About

记录一下我尝试复刻 objectvie-c-bridge (参考的是 LispWorks 的 API, CCL 也有一个 objective-c-bridge, 但是因为 CCL arm port 目前是缺失的, 所以我没法在我的电脑上面测试其表现, 我不是一个善于读文档的人).

注: 因为我做这个的目标完全只是为了不花钱去买 LispWorks 的 Licence, 以及给比较无聊的生活加点乐子和非游戏的打发时间的事做. 所以该项目在我能 被批准用学校的钱去购买 Licence 或者很忙的情况下就会被中断.

目前我的计划是这样的:

  1. 用 CFFI 建立 Objcective-C Runtime 的一个绑定
  2. 去了解一下 Objective-C Runtime 该怎么 编写
  3. 去模拟 LispWorks 的 ObjC 的函数
  4. 去添加其他的库, 或者做一些高层的 wrapping 之类的
  5. 去尝试实现 CLIM 的 backend 或者模拟 CAPI 的 API?

这估计会是一个跨越时间非常长的项目了…

不过这个 post 的主要内容是如何从苹果的官网上把文档给爬下来, 并解析成 CFFI 可以使用的形式. 其中使用了我对之前 WebDriver 协议的一个小小改进 版本的代码 (gist).

一些基于 WebDriver 库的小小 wrapper
(defmacro map-find-elems ((elem selector &optional (node '*session*))
                          &body body)
  `(mapcar (lambda (,elem) ,@body) (wd:find-elems ,node ,selector)))

(defun find-text (selector &optional (node *session*) (retry 5) (wait 1.0))
  (handler-case (wd:text (wd:find-elem node selector))
    (wd::webdriver-error (err)
      (cond ((> retry 0)
             (sleep wait)
             (find-text selector node (1- retry) wait))
            (T
             (error err))))))

Objective-C 文档的读取

新建一个 WebDriver Session:

(defparameter *session* (wd:make-webdriver-session))

然后访问苹果 Objective-C Runtime 的网页:

(wd:navigate *session* "https://developer.apple.com/documentation/objectivec/objective-c-runtime?language=objc")

Section

其被分隔成多个 section, 于是可以提取到 sections 中, 并提取每章的子文档 的链接用于之后分章节进行实现:

(defparameter sections
  (map-find-elems (section "div.contenttable-section")
    (list (find-text "h3.contenttable-title" section)
          (map-find-elems (link "a:not(.deprecated):has(code)" section)
            (cons (wd:text link) (wd:property link "href"))))))
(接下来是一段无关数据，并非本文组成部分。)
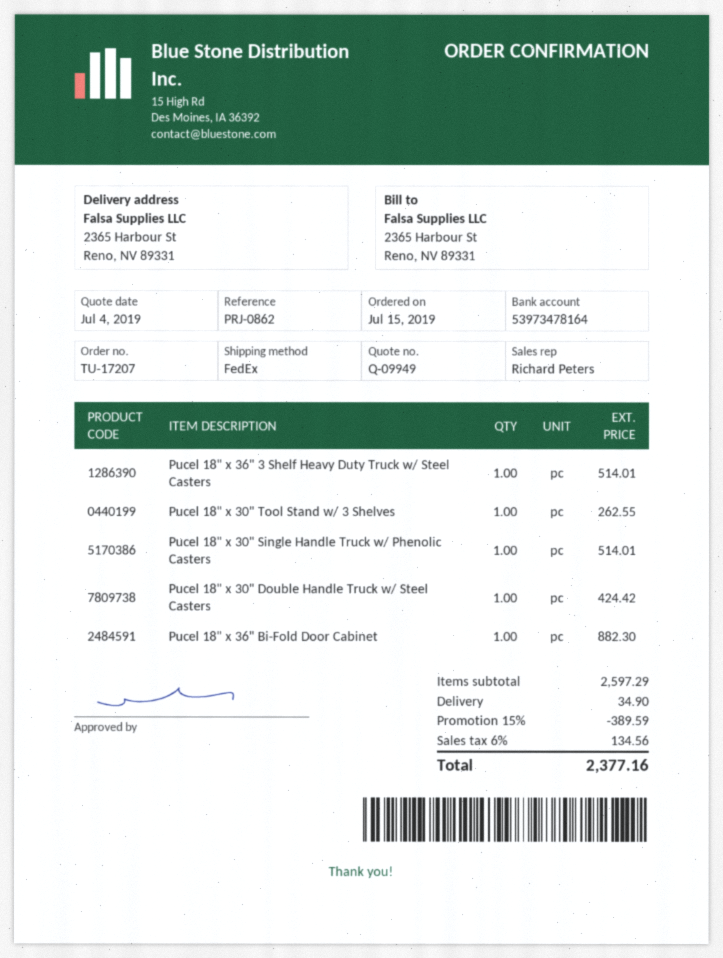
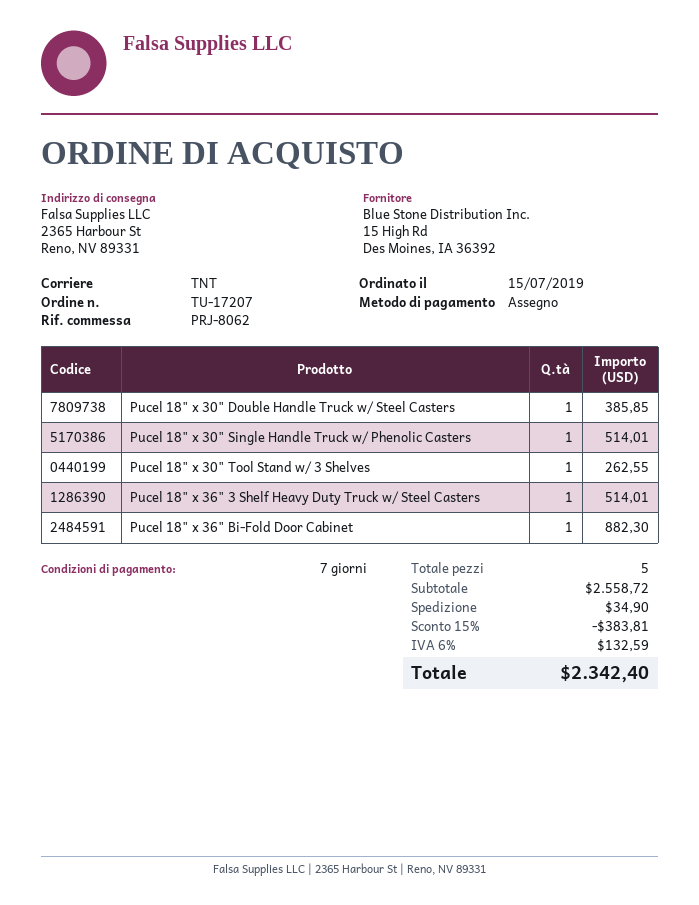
reference: PRJ-0862 -> PRJ-8062
shipping method: FedEx -> TNT
Pucel 18" x 30" Double Handle Truck w/ Steel Casters: 1 for 424.42 -> 1 for 385.85
subtotal: 2597.29 -> 2558.72
discount: 15% = 389.59 -> 15% = 383.81
tax: 6% = 134.56 -> 6% = 132.59
total: 2377.16 -> 2342.40

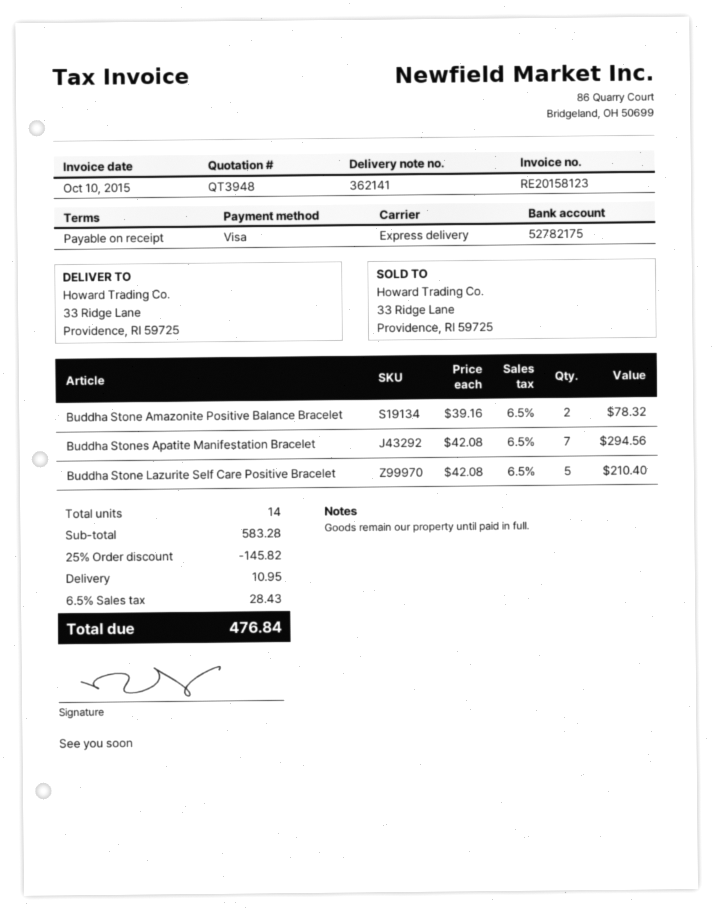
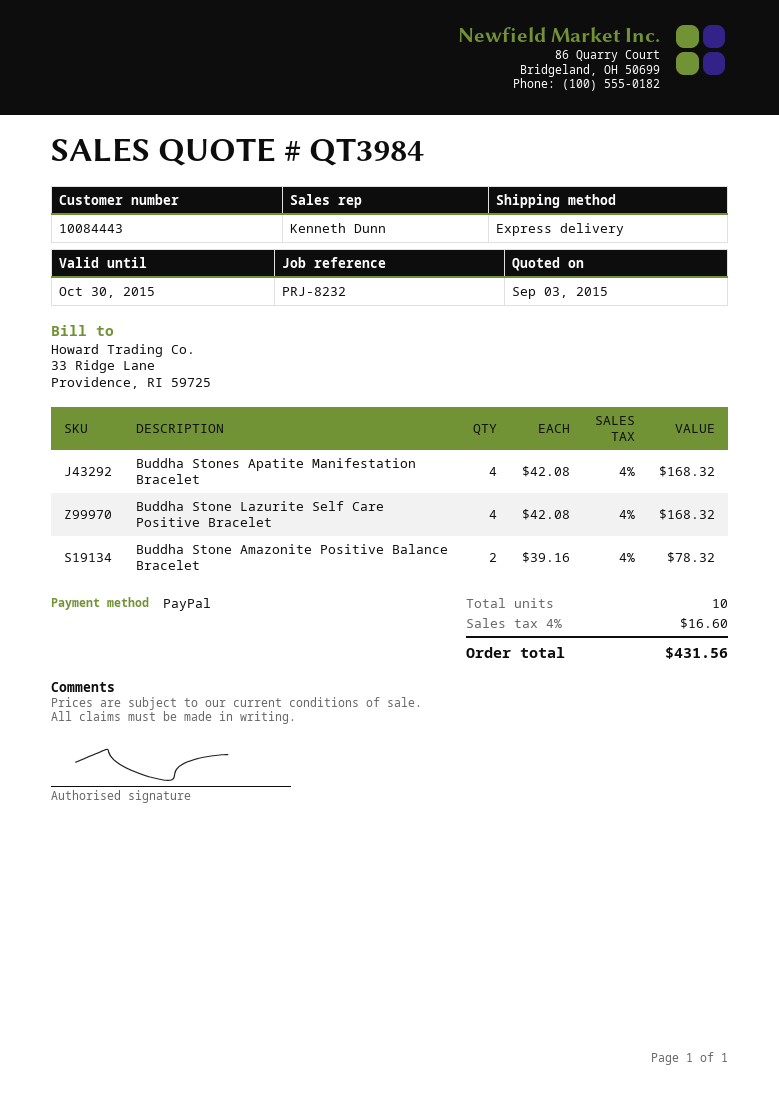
quote number: QT3948 -> QT3984
payment method: Visa -> PayPal
Buddha Stones Apatite Manifestation Bracelet: 7 x 42.08 = 294.56 -> 4 x 42.08 = 168.32
Buddha Stone Lazurite Self Care Positive Bracelet: 5 x 42.08 = 210.40 -> 4 x 42.08 = 168.32
total quantity: 14 -> 10
discount: 25% = 145.82 -> none
shipping: 10.95 -> none
tax: 6.5% = 28.43 -> 4% = 16.60
total: 476.84 -> 431.56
注: 这里用 :has(code) 的 CSS selector 来选择是子节点 code 类型的链接而 不是链接到其他的说明文档去.

类似如下:

SectionLinks Counts
Working with Classes30
Adding Classes5
Instantiating Classes3
Working with Instances10
Obtaining Class Definitions6
Working with Instance Variables3
Associative References3
Sending Messages5
Working with Methods13
Working with Libraries3
Working with Selectors4
Working with Protocols15
Working with Properties4
Using Objective-C Language Features9
Class-Definition Data Structures9
Instance Data Types3
Boolean Value1
Associative References1
Constants0
Related Documentation0
Reference0

Function, Type Alias, Structure

对于单个文档, 例:

(defparameter link
  (let ((section (first sections)))
    (destructuring-bind (title (code . rest)) section
      (declare (ignore rest))
      (format t ";;; ~A~%" title)
      (format t "~A~%~A~%" (car code) (cdr code))
      (cdr code))))
;;; Working with Classes
class_getName
https://developer.apple.com/documentation/objectivec/class_getname(_:)?language=objc

其有一些比较有用的信息:

  • div.topictitle: 类别和简要文档说明 objc-doc-type, objc-doc-short
    (defun objc-doc-type  (session) (find-text "div.topictitle > span" session))
    (defun objc-doc-short (session) (find-text "div.abstract" session))
    
  • pre.source > code: lambda list objc-doc-lambda
    (defun objc-doc-lambda (session) (find-text "pre.source > code" session))
    

    例:

    extern const char * class_getName(Class cls);
        

    这里有一个比较有趣的事情是如何解析这个 objc-lambda.

  • #parameters: 参数说明 objc-doc-params
    (defun objc-doc-params (session)
      (let ((param (first (wd:find-elems session "#parameters + dl"))))
        (when param
          (mapcar #'cons
                  (map-find-elems (name "dt" param)
                    (get-nickname (wd:text name)))
                  (map-find-elems (doc-paras "dd" param)
                    (map-find-elems (para "p" doc-paras)
                      (objc-doc-text para)))))))
    

    例:

    classA class object.
    objc-doc-text 的一个说明

    用于将 HTML 转换为可读的 Lisp 文档:

    (defparameter *objc-nickname-alist*
      '(("cls"      . "class")
        ("Class"    . "objc-class")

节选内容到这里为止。